Goal of the exercise:
Find how many lines below mention "pill". Nothing but the number is needed.

Saved entries
:::::

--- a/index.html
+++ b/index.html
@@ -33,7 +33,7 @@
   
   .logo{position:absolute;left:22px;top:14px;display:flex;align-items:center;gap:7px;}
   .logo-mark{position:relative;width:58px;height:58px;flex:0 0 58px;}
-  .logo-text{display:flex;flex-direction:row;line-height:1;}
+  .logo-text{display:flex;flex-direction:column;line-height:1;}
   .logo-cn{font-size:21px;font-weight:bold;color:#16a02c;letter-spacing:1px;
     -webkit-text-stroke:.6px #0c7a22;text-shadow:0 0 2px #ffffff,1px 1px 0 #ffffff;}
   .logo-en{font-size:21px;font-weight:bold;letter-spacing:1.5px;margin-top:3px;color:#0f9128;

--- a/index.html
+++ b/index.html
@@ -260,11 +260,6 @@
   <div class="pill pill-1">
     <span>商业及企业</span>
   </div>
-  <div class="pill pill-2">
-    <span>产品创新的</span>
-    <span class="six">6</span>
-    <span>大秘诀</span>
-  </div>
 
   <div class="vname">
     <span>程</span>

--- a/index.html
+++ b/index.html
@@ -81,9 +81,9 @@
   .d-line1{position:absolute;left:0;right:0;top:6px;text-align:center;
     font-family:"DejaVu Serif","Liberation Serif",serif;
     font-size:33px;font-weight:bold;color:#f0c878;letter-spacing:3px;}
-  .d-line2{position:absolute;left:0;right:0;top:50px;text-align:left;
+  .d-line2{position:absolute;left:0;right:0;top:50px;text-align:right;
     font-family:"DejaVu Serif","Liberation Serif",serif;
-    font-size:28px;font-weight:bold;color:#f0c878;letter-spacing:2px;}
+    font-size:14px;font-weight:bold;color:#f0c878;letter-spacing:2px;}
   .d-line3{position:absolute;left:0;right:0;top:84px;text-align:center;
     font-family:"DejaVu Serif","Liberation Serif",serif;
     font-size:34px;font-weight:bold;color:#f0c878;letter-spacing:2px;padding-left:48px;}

:::::

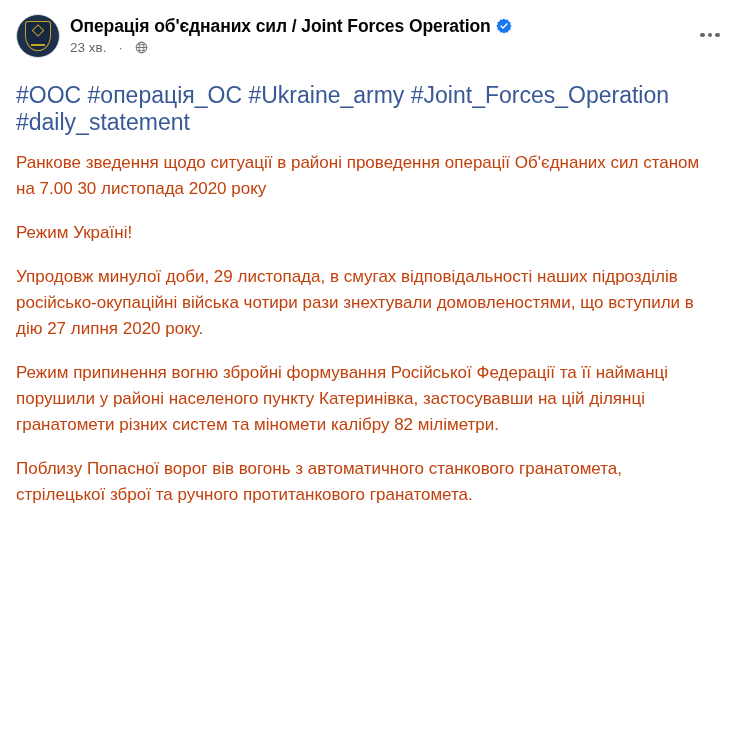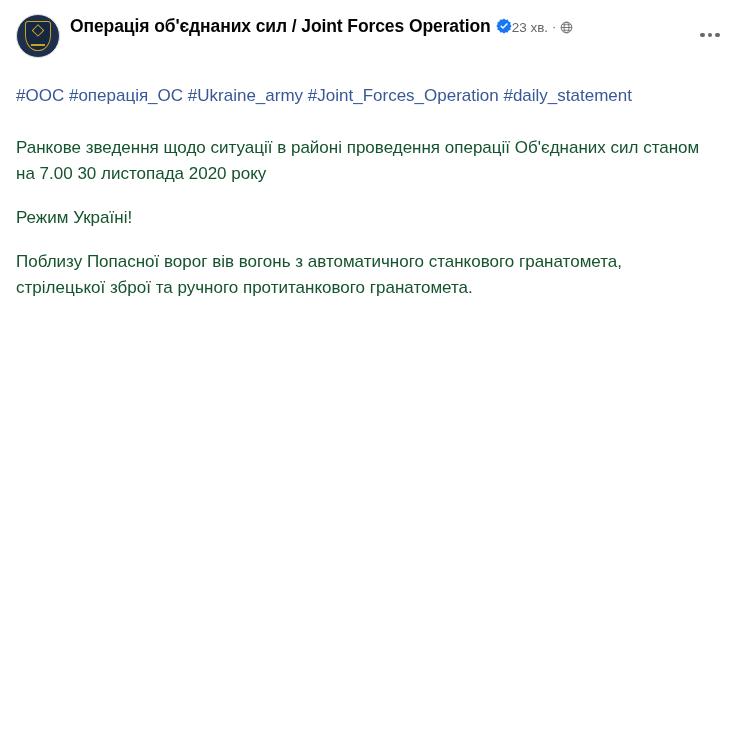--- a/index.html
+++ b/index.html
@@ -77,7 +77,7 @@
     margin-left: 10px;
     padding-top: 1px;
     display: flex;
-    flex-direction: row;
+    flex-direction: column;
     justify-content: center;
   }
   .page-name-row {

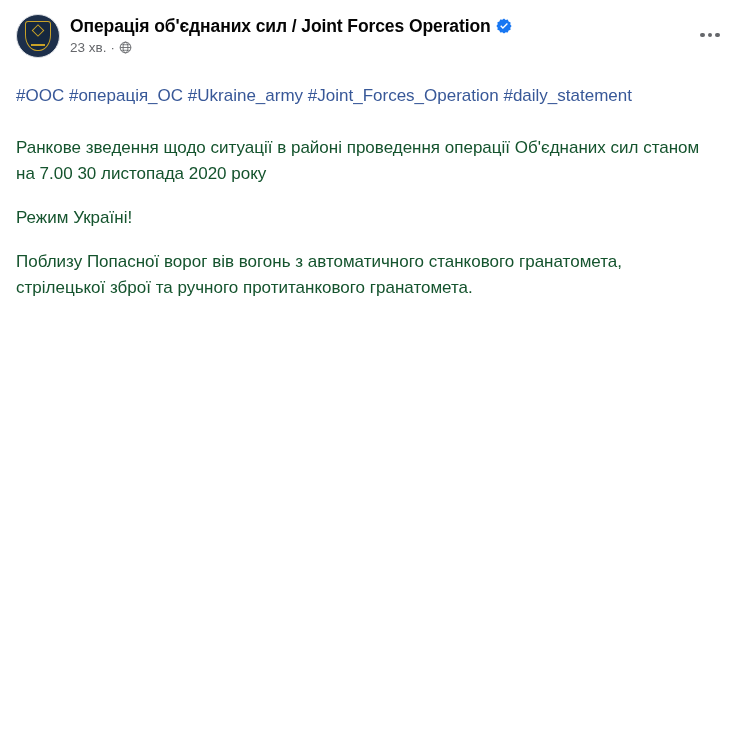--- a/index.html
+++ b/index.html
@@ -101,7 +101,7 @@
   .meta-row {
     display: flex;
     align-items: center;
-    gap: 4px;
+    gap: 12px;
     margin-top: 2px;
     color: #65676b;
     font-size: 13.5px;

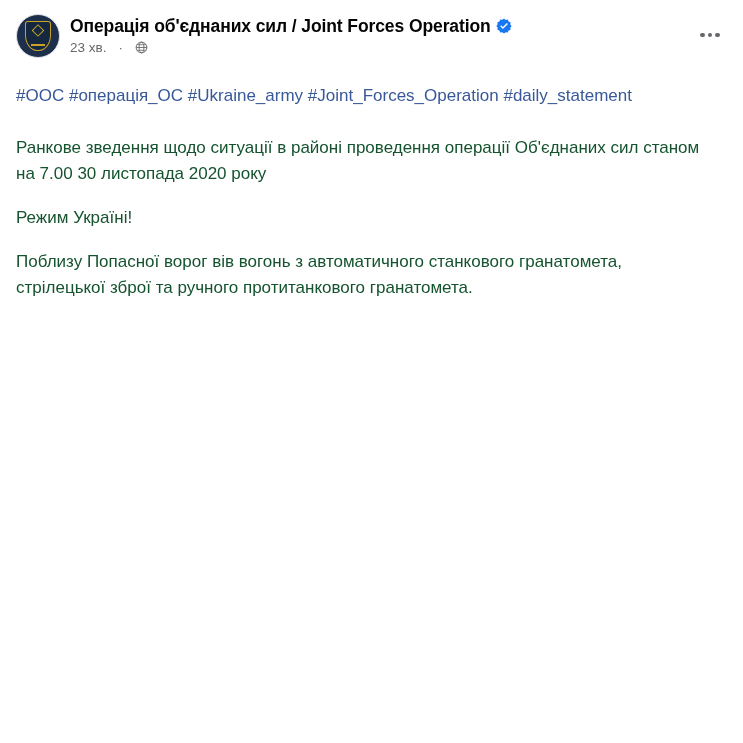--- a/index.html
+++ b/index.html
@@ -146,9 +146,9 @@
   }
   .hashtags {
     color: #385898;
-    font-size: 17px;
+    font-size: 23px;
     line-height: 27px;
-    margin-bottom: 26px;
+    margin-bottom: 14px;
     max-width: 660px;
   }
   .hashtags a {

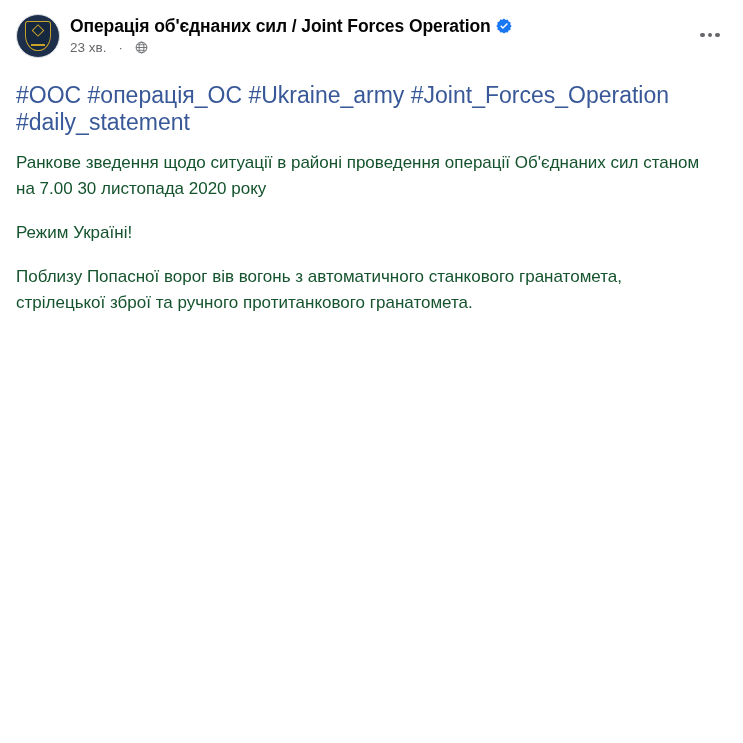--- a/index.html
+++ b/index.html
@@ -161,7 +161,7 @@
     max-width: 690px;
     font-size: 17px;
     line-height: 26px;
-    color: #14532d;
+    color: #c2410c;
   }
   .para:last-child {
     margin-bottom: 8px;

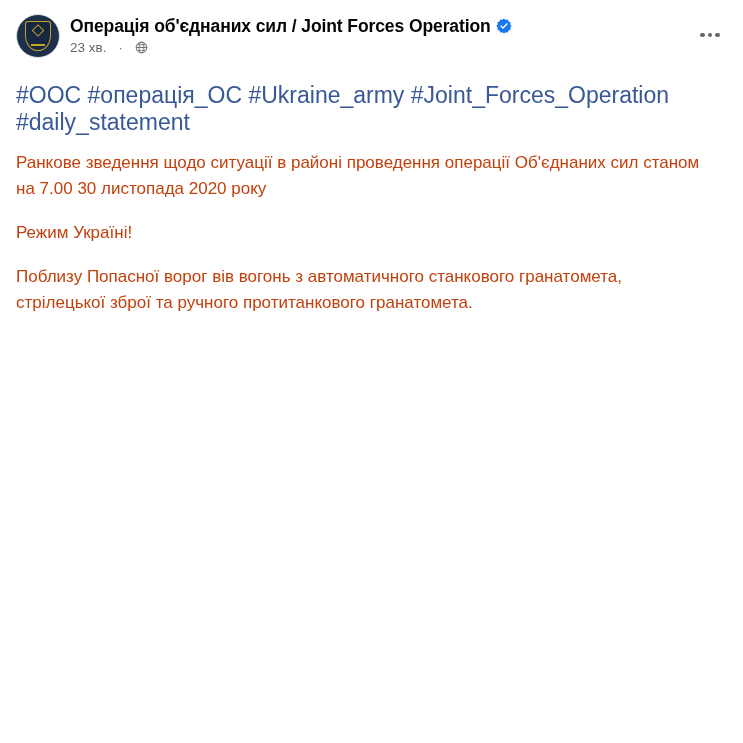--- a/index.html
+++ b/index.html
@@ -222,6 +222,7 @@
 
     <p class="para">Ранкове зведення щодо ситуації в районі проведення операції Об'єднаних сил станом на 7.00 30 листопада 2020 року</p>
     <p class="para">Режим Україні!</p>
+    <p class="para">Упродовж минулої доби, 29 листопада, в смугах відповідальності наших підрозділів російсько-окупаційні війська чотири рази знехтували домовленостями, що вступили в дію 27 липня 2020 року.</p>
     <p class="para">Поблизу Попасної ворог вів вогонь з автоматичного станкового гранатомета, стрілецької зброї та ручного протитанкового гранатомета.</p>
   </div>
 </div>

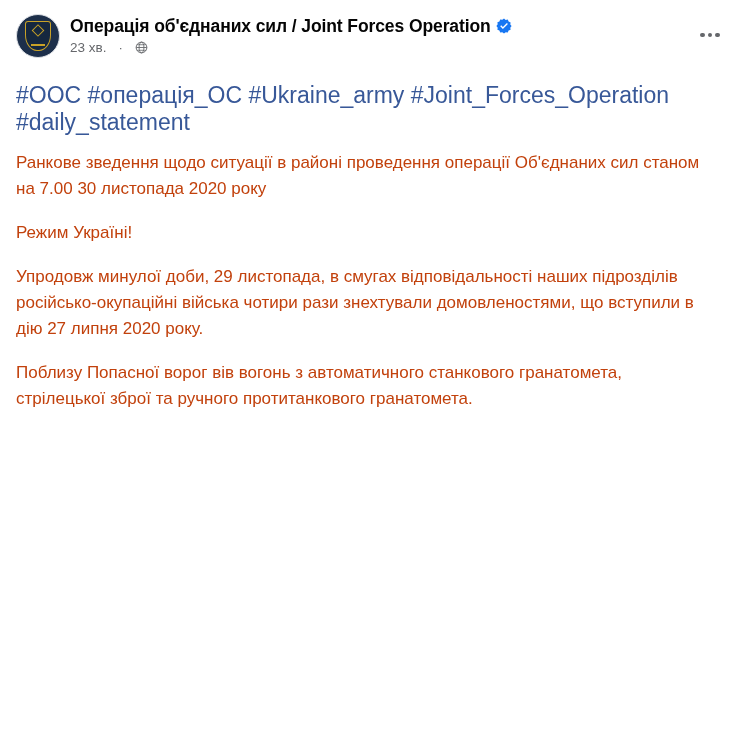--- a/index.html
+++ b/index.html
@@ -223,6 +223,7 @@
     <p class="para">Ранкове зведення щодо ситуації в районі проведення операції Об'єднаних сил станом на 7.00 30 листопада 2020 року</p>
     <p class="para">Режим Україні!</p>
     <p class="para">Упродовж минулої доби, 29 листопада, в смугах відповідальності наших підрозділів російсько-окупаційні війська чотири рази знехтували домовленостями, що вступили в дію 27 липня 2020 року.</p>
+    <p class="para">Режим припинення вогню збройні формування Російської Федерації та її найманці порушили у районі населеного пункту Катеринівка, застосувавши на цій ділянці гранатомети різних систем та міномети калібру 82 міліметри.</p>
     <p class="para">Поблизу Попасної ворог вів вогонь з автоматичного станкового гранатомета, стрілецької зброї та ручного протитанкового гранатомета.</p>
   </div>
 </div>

:::::

Solution:
2